Los vehículos monoplazas utilizados en el Mundial de Fórmula E, que comenzó en el año 2014, llegan a alcanzar una velocidad de 250 km/h. Debido a la poca autonomía que tienen por el momento los coches eléctricos, es necesario que los pilotos se detengan en boxes no sólo para realizar verificaciones técnicas o cambiar los neumáticos, sino para cambiar directamente de automóvil.

Las carreras de la Fórmula E no duran más de una hora debido a la autonomía de los coches. Cada equipo cuenta con dos autos por piloto, por lo que cada vehículo debe tener una autonomía de aproximadamente media hora (o un poco menos) para poder competir. 

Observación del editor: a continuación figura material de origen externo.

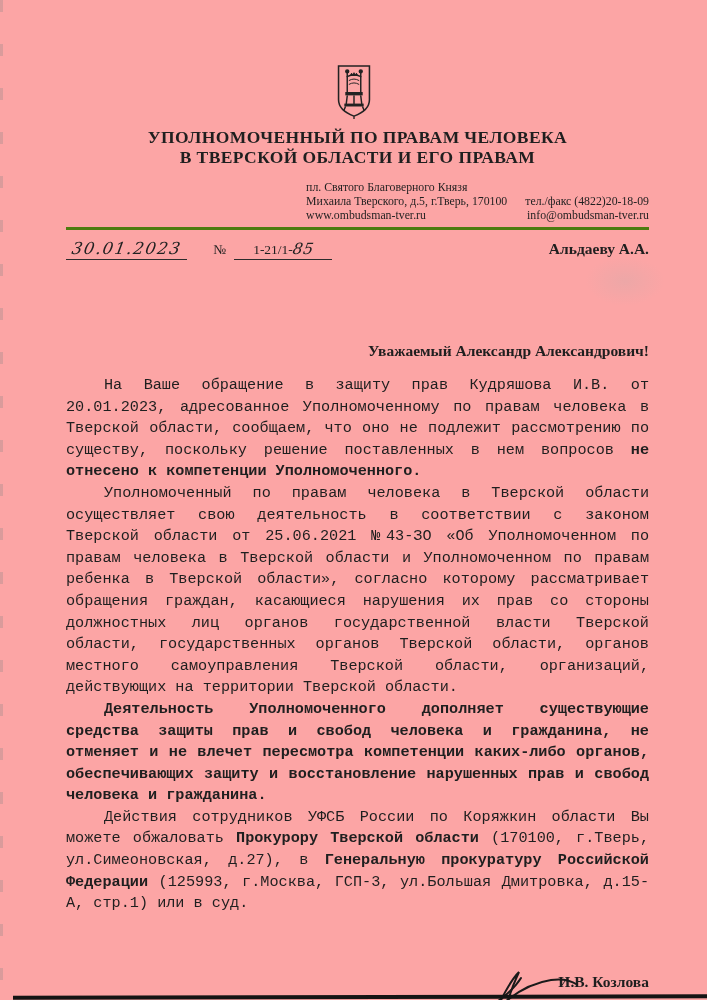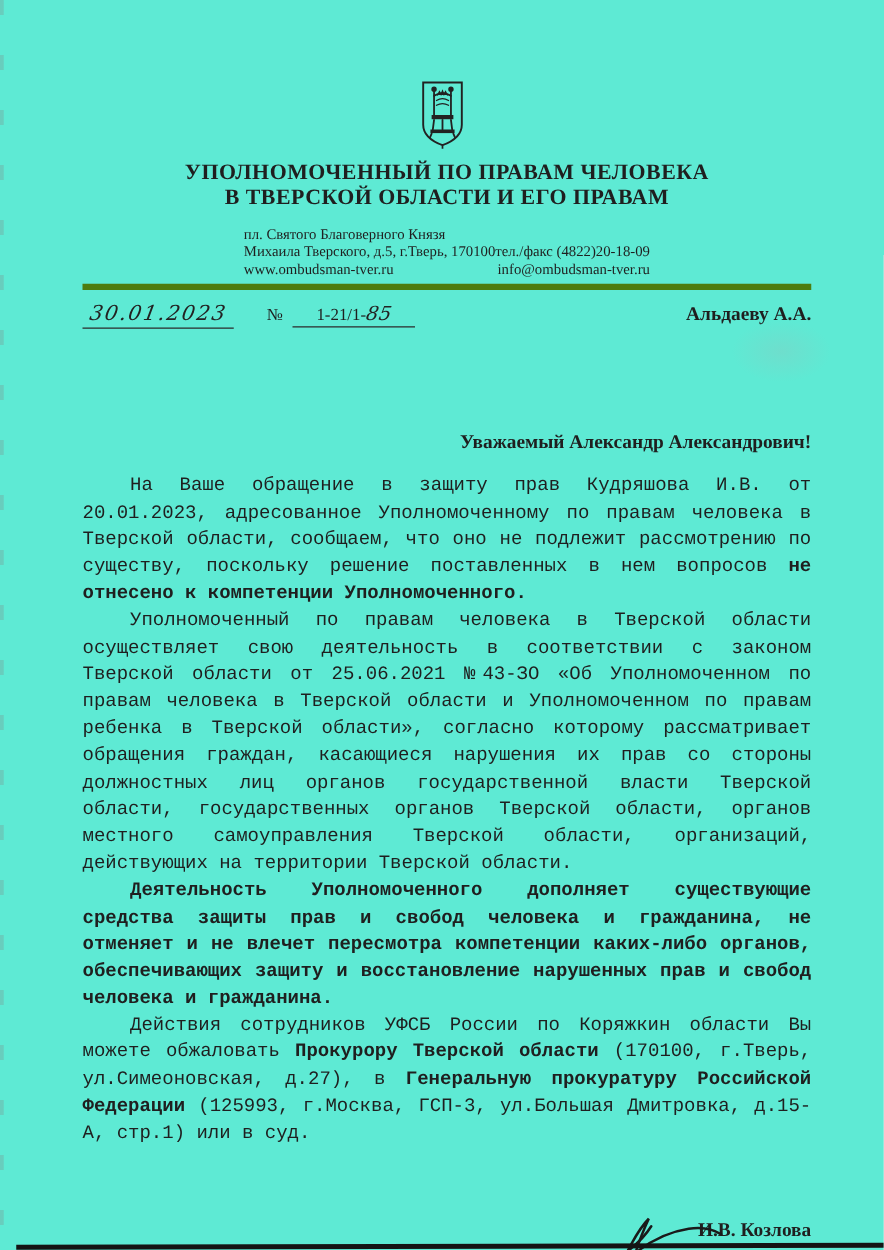"УПОЛНОМОЧЕННЫЙ ПО ПРАВАМ ЧЕЛОВЕКА" .page { background: #5eead4 -> #fca5a5 }
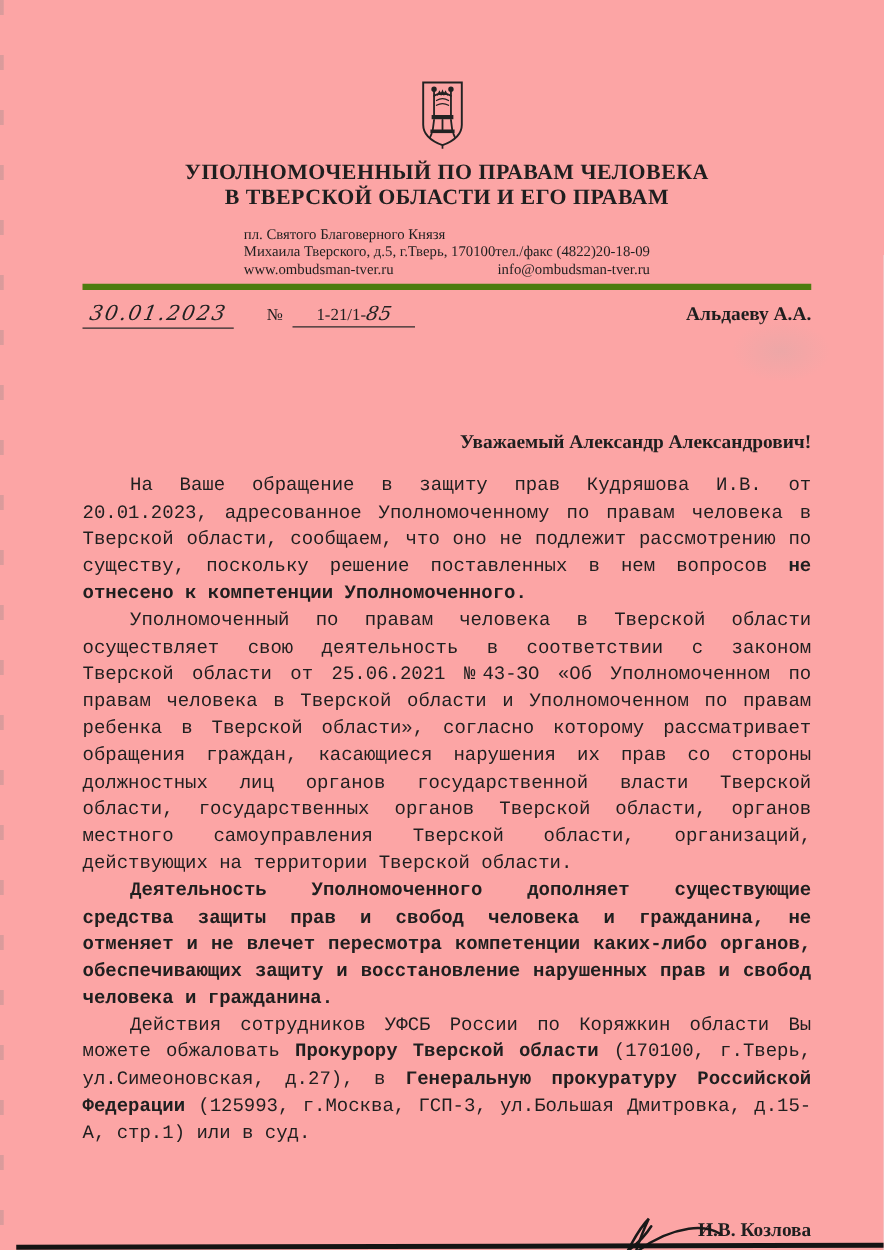"пл. Святого Благоверного Князя" .addr-row { border-bottom: 5px solid #4d7c0f -> 3px solid #4d7c0f; gap: none -> 18px; justify-content: center -> flex-end }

Siendo así, los vehículos que compiten en esta categoría no necesitan ser demasiado grandes ni potentes. Al no necesitar gran tamaño ni enormes baterías, los coches son más livianos que los que compiten en otros tipos de carreras. Se cree que, en un futuro, los equipos podrán realizar cambios rápidos de baterías y así no necesitar dos vehículos, aunque todavía es demasiado pronto para considerar esa posibilidad. Cada batería tiene una autonomía aproximada de 25 minutos.

Cuando el piloto debe cambiar de vehículo, la cosa no es tan simple como pudiera parecer: no se trata de llegar a boxes y subirse al nuevo coche así tan fácil, puesto que el nuevo está a 100 metros de distancia. De esa forma, el piloto debe correr hacia la posición donde se encuentra la nueva máquina, de forma que la competencia es mucho más amplia y no se trata solamente de conducción sino también de resistencia física.

Las carreras habitualmente se realizan en circuitos callejeros en ciudades como Río de Janeiro, Roma, Miami, Pekín, Moscú o Buenos Aires. Los creadores de la Fórmula E señalan que la ciudad es el medio natural para el automóvil eléctrico. Los coches que funcionan con este tipo de energía tendrán, en un tiempo no muy lejano, un rol fundamental en la reducción de la contaminación urbana.

La temporada 2014-2015 de la Fórmula E finalizó el 258 de junio pasado en Londres, luego de 11 carreras en distintas ciudades el mundo. Todos los autos compitieron con el mismo tipo de vehículo monoplaza: el Spark-Renault SRT 01E. Compitieron 10 escuderías y 36 pilotos, resultando ganador de la competencia el brasilero-alemán Nelson Piquet Jr.

Si la energía eléctrica para los automóviles es el futuro, entonces la Fórmula E ha llegado para quedarse.